Closed shenwei356 closed 2 years ago
I know, the gold standard has no profile data of rank strain
.
I try to remove |Strain
from the header line @Ranks
but it still failed to work. While it worked after adding some profile data of rank strain
.
I've added a few patches to make it work. But I'm not sure is this the best way, so I paste changes here, instead of create a PR.
Adding after: opa.py#L79
#L79 table = table.pivot_table(index=['tool', 'sample'], columns='metric', values='value')
if len(table.columns) < len(order_columns) + 2:
continue
Adding after: html_opal.py#L373
#L373 sorted_columns = get_columns(labels, mydf_metrics.columns.tolist())

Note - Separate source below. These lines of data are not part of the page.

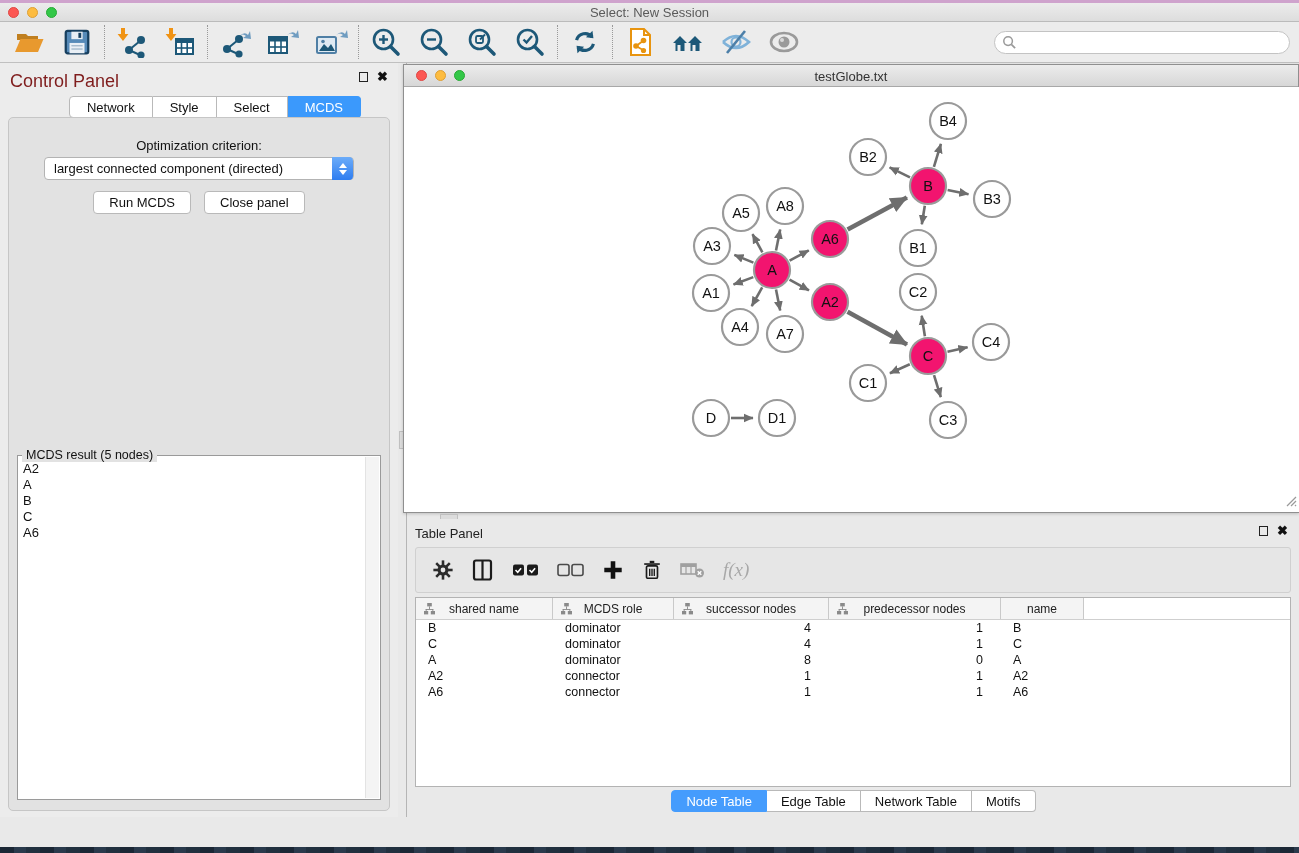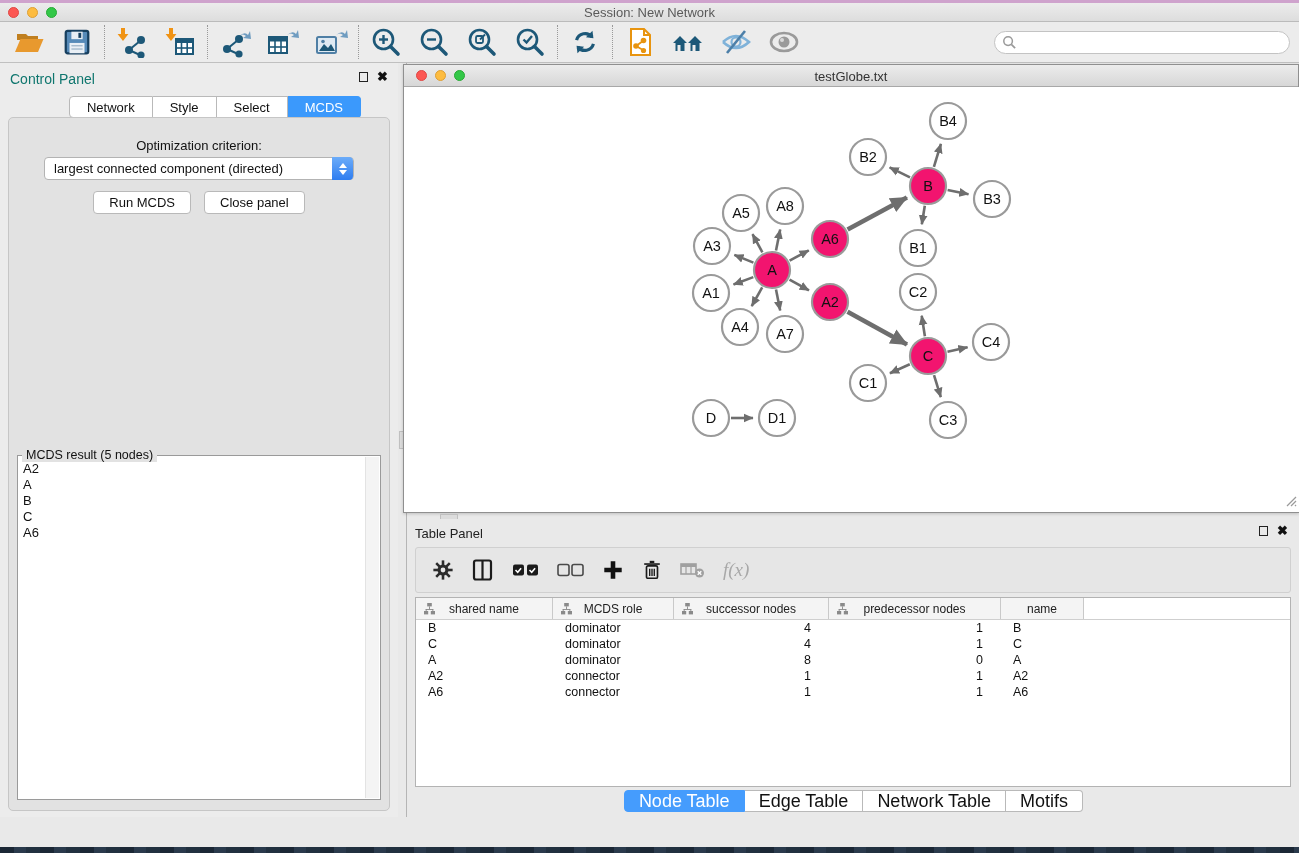--- a/index.html
+++ b/index.html
@@ -127,7 +127,7 @@
       <span class="light yellow"></span>
       <span class="light green"></span>
     </div>
-    <div class="titlebar-title">Session: New Network</div>
+    <div class="titlebar-title">Select: New Session</div>
   </div>
 
   <div class="main-toolbar">

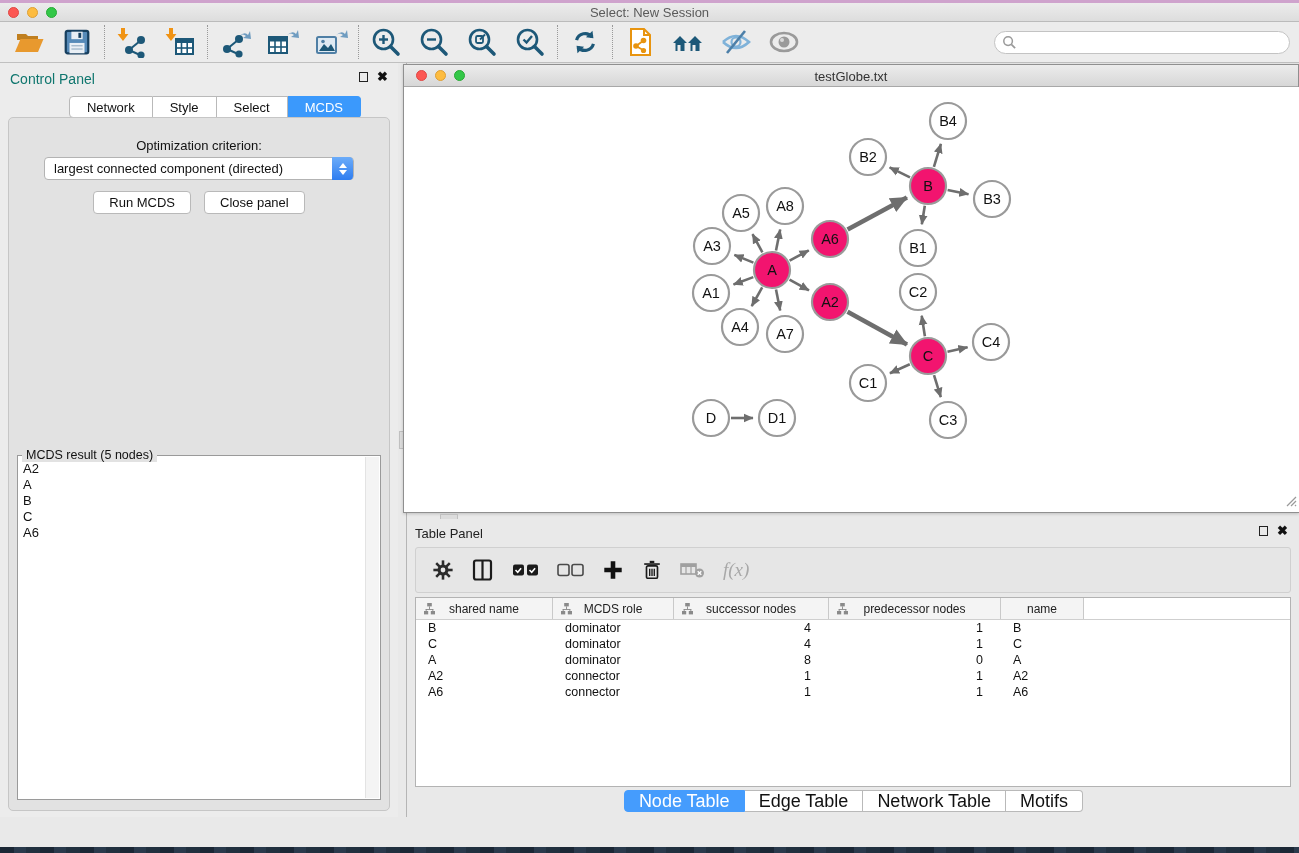--- a/index.html
+++ b/index.html
@@ -37,7 +37,7 @@
 
   
   .control-panel { position:absolute; left:0; top:0; width:398px; height:754px; background:#ececec; }
-  .panel-title { position:absolute; left:10px; top:8px; font-size:14px; color:#0f766e; }
+  .panel-title { position:absolute; left:10px; top:8px; font-size:18px; color:#7f1d1d; }
   .panel-icons { position:absolute; right:10px; top:9px; display:flex; gap:9px; align-items:center; }
   .float-box { width:9px; height:10px; border:1.5px solid #222; display:inline-block; }
   .close-x { font-size:13px; font-weight:bold; color:#111; line-height:10px; }

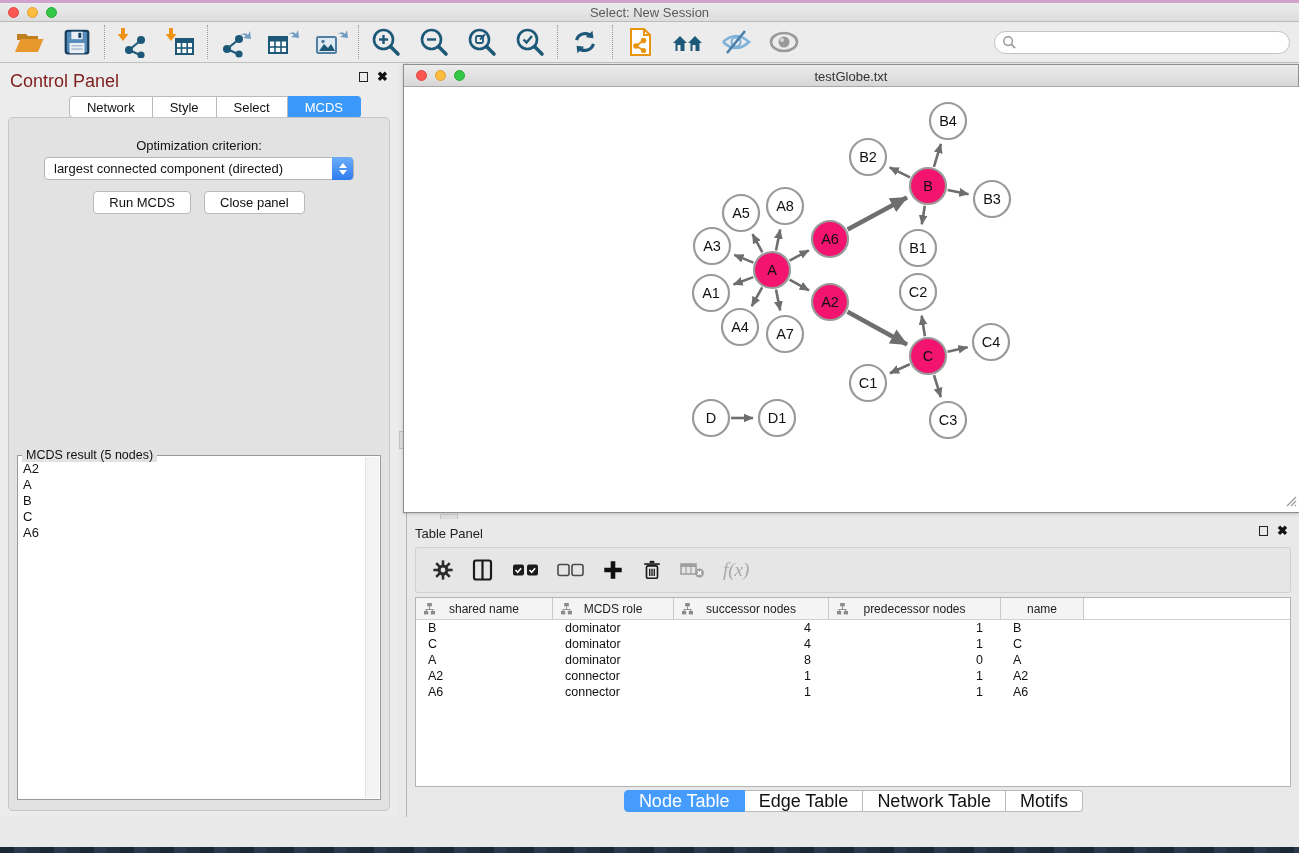--- a/index.html
+++ b/index.html
@@ -99,7 +99,7 @@
   .tr { display:flex; height:16px; }
   .td { font-size:12.5px; color:#111; line-height:16px; white-space:nowrap; overflow:hidden; }
   .tp-tabs { position:absolute; top:271px; left:0; right:0; display:flex; justify-content:center; }
-  .tp-tab { height:22px; padding:0 14px; font-size:18px; line-height:21px; background:#fff; border:1px solid #b9b9b9; border-left:none; color:#111; }
+  .tp-tab { height:22px; padding:0 14px; font-size:13px; line-height:21px; background:#fff; border:1px solid #b9b9b9; border-left:none; color:#111; }
   .tp-tab:first-child { border-left:1px solid #b9b9b9; border-radius:4px 0 0 4px; }
   .tp-tab:last-child { border-radius:0 4px 4px 0; }
   .tp-tab.active { background:#459cfd; color:#fff; border-color:#459cfd; }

if len(mydf_metrics.columns) < len(sorted_columns) :
continue
Adding after: plots.py#L292
#L292 for (sample1, sample2), value in profile_rank_to_sample12_to_braycurtis[rank].items():
if sample1 not in gs_rank_to_sample12_to_braycurtis[rank]:
continue
Thank you very much for reporting this issue, Wei Shen. As you said, it occurred if a profile contained strains but the gold standard profile did not.
This is now currently fixed in dev (9f1e161db8670e5089c14b7ee2eaa63104e3ff7c), similarly as you suggested. I just did not see a need to modify plots.py.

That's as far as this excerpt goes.